Reputation: 2411
I have plenty large (32 Mb) XML-files with product information from different stores. I am using Rails which is hosted on Heroku.
I want to parse these XML-feeds and write these products into my database. I have a semi-working solution but it is very slow and too memory intensive.
I have up until now been using more or less this:
open_uri_fetched = open(xml_from_url)
xml_list = Nokogiri::HTML(open_uri_fetched)
xml_list.xpath("//product").each do |product|
// parsed nodes
// Model.create()
end
This has been working to some extent. However, this has caused memory problems on Heroku which crashes the script. It is also VERY slow (I do this for 200+ feeds).
Heroku told me to fix the problem by using Nokogiri::XML::Reader which is what I am trying to do now.
I have also looked into using:
ActiveRecord::Base.transaction do
Model.create()
end
to speed up the Model.create()-process.
1. My first question: Is this the right way (or at least a decent way) to go for my problem?
NOW, this is what I try to do:
reader = Nokogiri::XML::Reader(File.open('this_feed.xml'))
reader.each do |node|
if node.node_type == Nokogiri::XML::Reader::TYPE_ELEMENT
if node.name.downcase == xname
puts "Name: " + node.inner_xml
use_name = node.inner_xml
end
end
end
Question 2: but where do I put the Model create-code?
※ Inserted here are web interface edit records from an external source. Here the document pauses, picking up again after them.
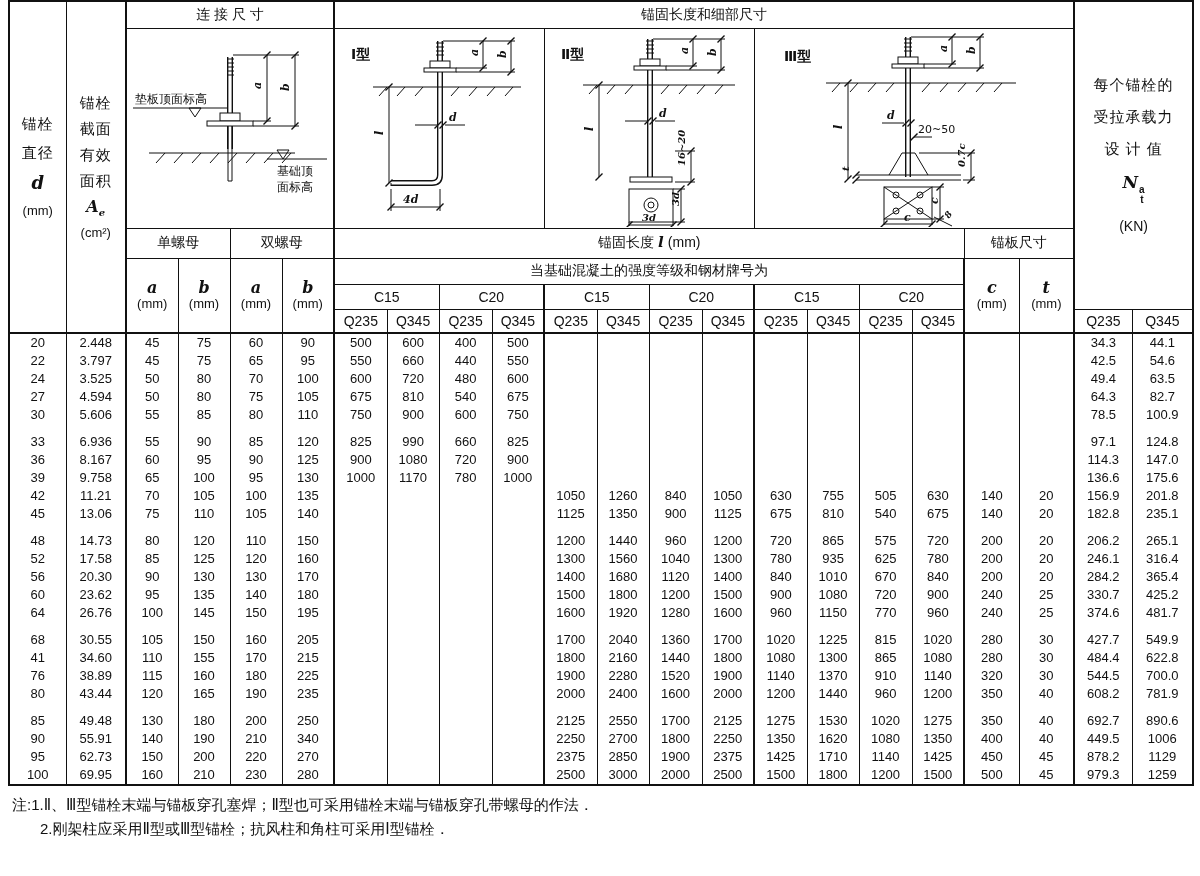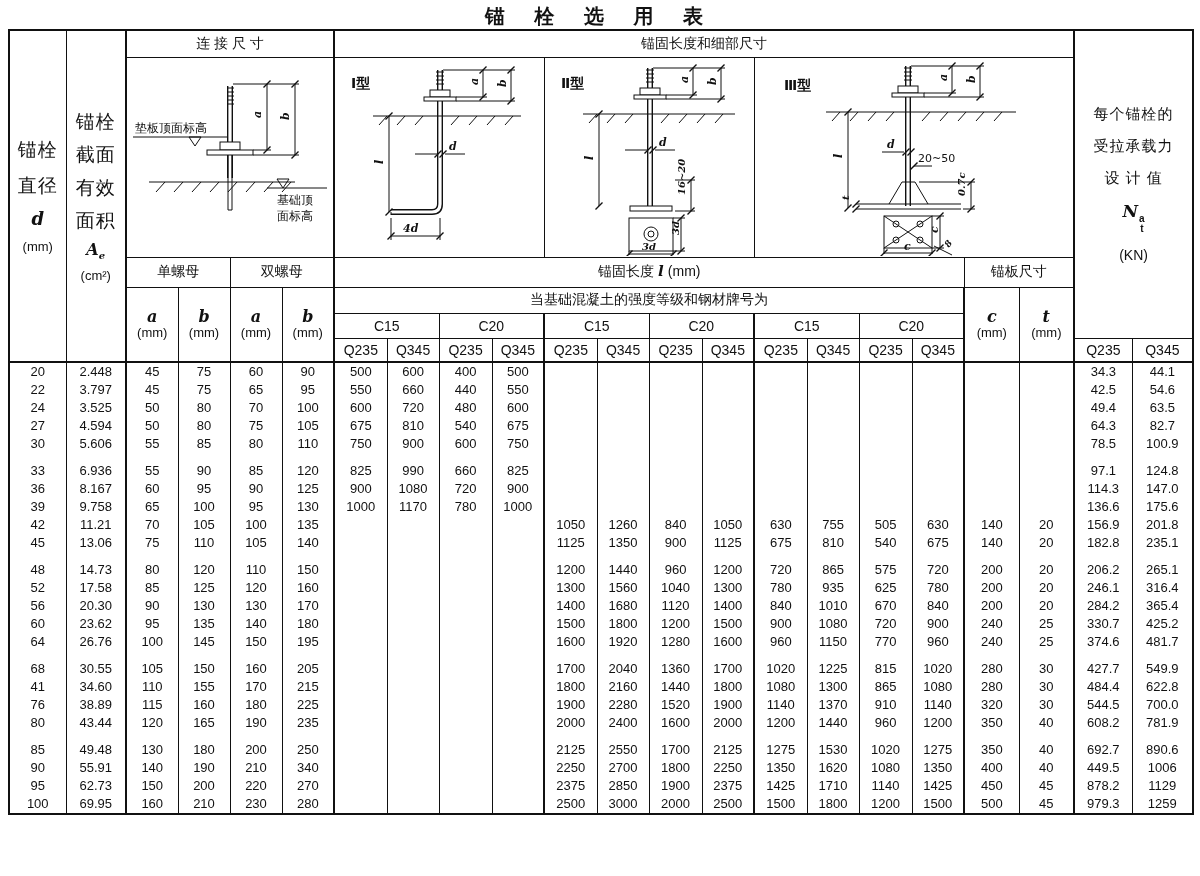--- a/index.html
+++ b/index.html
@@ -12,21 +12,21 @@
   thead th{font-size:14px;}
   .bl2{border-left:2.5px solid #111 !important;}
   .hb{border-bottom:2.5px solid #111;}
   tbody td{border-top:none;border-bottom:none;border-left:1px solid #111;border-right:1px solid #111;
            font-size:13px;height:18px;line-height:18px;}
   tr.gap td{height:9px;line-height:9px;}
   .h1{height:27px;}.h2{height:200px;}.h3{height:30px;}.h4{height:26px;}.h5{height:25px;}.h6{height:24px;margin-top:32px;}
   .sym{font-family:"DejaVu Serif","Liberation Serif",serif;font-style:italic;font-weight:bold;font-size:16px;line-height:1.1;}
   .unit{font-size:13px;line-height:1.2;}
   .stackcell{display:flex;flex-direction:column;justify-content:center;align-items:center;gap:10px;height:100%;}
-  .stackcell .cn{font-size:19px;letter-spacing:1px;}
+  .stackcell .cn{font-size:15px;letter-spacing:1px;}
   .ntcell .cn{font-size:15px;}
   .ntcell{gap:13px;}
   sub,sup{font-size:10px;}
   .nsym{font-family:"DejaVu Serif","Liberation Serif",serif;font-style:italic;font-weight:bold;font-size:17px;}
   .nss{display:inline-flex;flex-direction:column;font-size:10px;line-height:1;vertical-align:-5px;font-weight:bold;margin-left:1px;}
   .lencell .sym{display:inline;font-size:15px;margin:0 4px;}
   .notes{margin:7px 0 0 12px;font-size:15px;line-height:1.6;}
   .notes p{margin:0;}
   .notes p.ind{padding-left:28px;}
   svg{display:block;margin:0 auto;font-family:"DejaVu Sans",sans-serif;}
@@ -36,21 +36,20 @@
   .boltI{stroke:#fff;stroke-width:3.2;fill:none;}
   .hw{fill:#fff;stroke:#111;stroke-width:1;}
   .dtxt{font-size:11px;font-family:"DejaVu Serif","Liberation Serif",serif;font-style:italic;font-weight:bold;fill:#111;}
   .ctxt{font-size:12px;fill:#111;}
   .ttl{font-size:14px;fill:#111;font-weight:bold;}
 </style>
 </head>
 <body>
 
 <div class="page">
-  <div class="title">锚 栓 选 用 表</div>
 
   <table class="main">
     <colgroup>
       <col style="width:57px">
         <col style="width:60px">
       <col style="width:52px">
         <col style="width:52px">
         <col style="width:52px">
         <col style="width:52px">
       <col style="width:53px">
@@ -947,13 +946,17 @@
           <td>1200</td>
           <td>1500</td>
           <td class="bl2">500</td>
           <td>45</td>
           <td class="bl2">979.3</td>
           <td>1259</td>
         </tr>
       </tbody>
   </table>
 
+  <div class="notes">
+    <p>注:1.Ⅱ、Ⅲ型锚栓末端与锚板穿孔塞焊；Ⅱ型也可采用锚栓末端与锚板穿孔带螺母的作法．</p>
+    <p class="ind">2.刚架柱应采用Ⅱ型或Ⅲ型锚栓；抗风柱和角柱可采用Ⅰ型锚栓．</p>
+  </div>
 </div>
 
 </body></html>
ActiveRecord::Base.transaction do
Model.create(:name => use_name)
end
If I put it in the loop, it will try to create for each node, which is wrong. I want it to be called after each product in the xml-list, right?
If I create a Hash that is being built up during the reading of the XML (and then used to create the Model-creates), will that not be just as Memory intensive as opening the XML-file in the first place?
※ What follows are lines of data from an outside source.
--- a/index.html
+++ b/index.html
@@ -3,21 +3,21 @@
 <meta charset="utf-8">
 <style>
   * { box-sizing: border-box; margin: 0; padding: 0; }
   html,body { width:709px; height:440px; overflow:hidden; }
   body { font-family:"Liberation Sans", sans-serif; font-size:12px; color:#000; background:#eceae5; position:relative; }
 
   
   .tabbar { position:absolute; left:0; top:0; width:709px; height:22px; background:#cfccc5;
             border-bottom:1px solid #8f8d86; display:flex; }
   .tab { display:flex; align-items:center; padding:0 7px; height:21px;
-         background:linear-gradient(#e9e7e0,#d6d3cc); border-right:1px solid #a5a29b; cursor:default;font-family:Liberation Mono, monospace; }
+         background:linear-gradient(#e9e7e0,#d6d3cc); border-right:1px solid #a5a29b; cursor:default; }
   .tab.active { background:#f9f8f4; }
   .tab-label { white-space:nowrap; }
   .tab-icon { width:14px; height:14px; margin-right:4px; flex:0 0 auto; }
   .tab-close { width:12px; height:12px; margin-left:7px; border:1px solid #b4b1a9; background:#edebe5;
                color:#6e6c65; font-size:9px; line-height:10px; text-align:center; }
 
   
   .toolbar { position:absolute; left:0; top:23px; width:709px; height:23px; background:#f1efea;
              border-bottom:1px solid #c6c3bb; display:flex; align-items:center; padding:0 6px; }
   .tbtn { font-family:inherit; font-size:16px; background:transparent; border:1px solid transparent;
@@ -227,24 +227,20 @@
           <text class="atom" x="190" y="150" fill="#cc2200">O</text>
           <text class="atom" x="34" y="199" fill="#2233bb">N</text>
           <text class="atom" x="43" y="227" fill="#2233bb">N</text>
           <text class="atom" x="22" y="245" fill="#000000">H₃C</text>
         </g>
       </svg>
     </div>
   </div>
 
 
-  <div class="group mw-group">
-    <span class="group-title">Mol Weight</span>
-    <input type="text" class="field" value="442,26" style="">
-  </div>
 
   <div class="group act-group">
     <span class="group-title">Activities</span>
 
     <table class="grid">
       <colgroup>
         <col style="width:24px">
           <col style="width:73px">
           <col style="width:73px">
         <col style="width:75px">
The XML-file looks, in short, like this:
<?xml version="1.0" encoding="UTF-8" ?>
<products>
<product>
<name>This cool product</name>
<categories>
<category>Food</category>
<category>Drinks</category>
</categories>
<SKU />
<EAN />
<description>A long description...</description>
<model />
<brand />
<gender />
<price>126.00</price>
<regularPrice>126.00</regularPrice>
<shippingPrice />
<currency>SEK</currency>
<productUrl>http://www.domain.com/1.html</productUrl>
<graphicUrl>http://www.domain.com/1.jpg</graphicUrl>
<inStock />
<inStockQty />
<deliveryTime />
</product>
</products>
Upvotes: 1
Views: 1593
Reputation: 37517
Reader simply scans the document a single time. You have to keep track of state yourself: which elements you've seen, whether you're inside elements you care about, etc.
This gist is a little-known beauty that vastly improves Reader syntax. It keeps track of state for you, in a very easy to read fashion.
Here's an example of how to use it, taken from the comments:
Xml::Parser.new(Nokogiri::XML::Reader(open(file))) do
inside_element 'User' do
for_element 'Name' do puts "Username: #{inner_xml}" end
for_element 'Email' do puts "Email: #{inner_xml}" end
for_element 'Address' do
puts 'Start of address:'
inside_element do
for_element 'Street' do puts "Street: #{inner_xml}" end
for_element 'Zipcode' do puts "Zipcode: #{inner_xml}" end
for_element 'City' do puts "City: #{inner_xml}" end
end
puts 'End of address'
end
end
end
Someone should really make a gem out of this little, um, gem.
In your case, you can have an inside_element 'product'
block, extract the elements you need, and create your model instance at the end of your product block.
Upvotes: 3